▶ The task:
Where a line holds the word "left", count it, then give only the total for the entries below.

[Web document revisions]
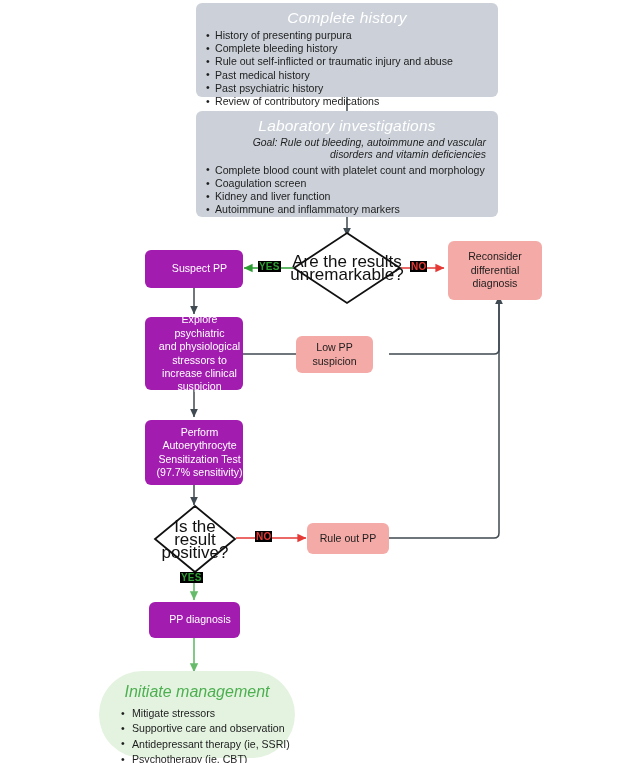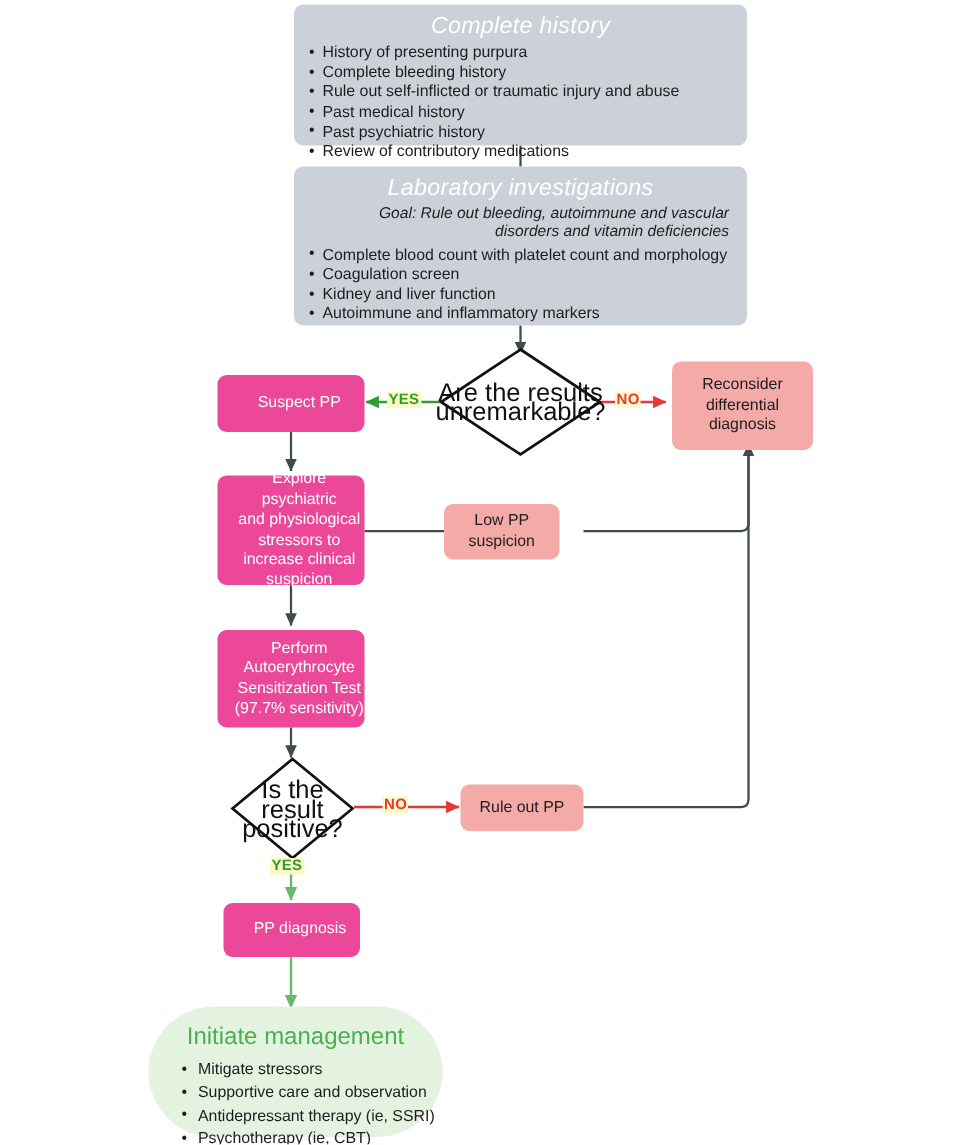--- a/index.html
+++ b/index.html
@@ -66,21 +66,21 @@
   }
   
   .box {
     border-radius: 6px;
     display: flex;
     align-items: center;
     justify-content: center;
     text-align: center;
   }
   .box-green {
-    background: #ec4899;
+    background: #a21caf;
     color: #ffffff;
     font-size: 10.6px;
     line-height: 13.4px;
     padding-left: 11px;
   }
   .box-pink {
     background: #f4aaa6;
     color: #1d1d1d;
     font-size: 10.6px;
     line-height: 13.4px;
@@ -103,20 +103,21 @@
   }
   
   .pill {
     background: #e4f3e0;
     border-radius: 48px;
     padding: 10px 18px 12px 18px;
     box-sizing: border-box;
   }
   .pill-title {
     font-size: 16px;
+    font-style: italic;
     color: #4caf50;
     text-align: center;
     line-height: 22px;
     margin-bottom: 3px;
   }
   .pill .bullets li {
     padding-left: 15px;
     font-size: 10.6px;
     line-height: 15.4px;
   }
@@ -129,21 +130,21 @@
     position: absolute;
     left: 0; top: 0;
     width: 636px; height: 763px;
     pointer-events: none;
   }
   .edge-label {
     position: absolute;
     font-size: 10px;
     font-weight: 600;
     letter-spacing: 0.2px;
-    background: #fef9c3;
+    background: #000000;
     padding: 0 1px;
   }
   .lbl-yes { color: #2e9e34; }
   .lbl-no  { color: #e53935; }
 </style>
 </head>
 <body>
 
 <div id="canvas">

▶ Your solution:
3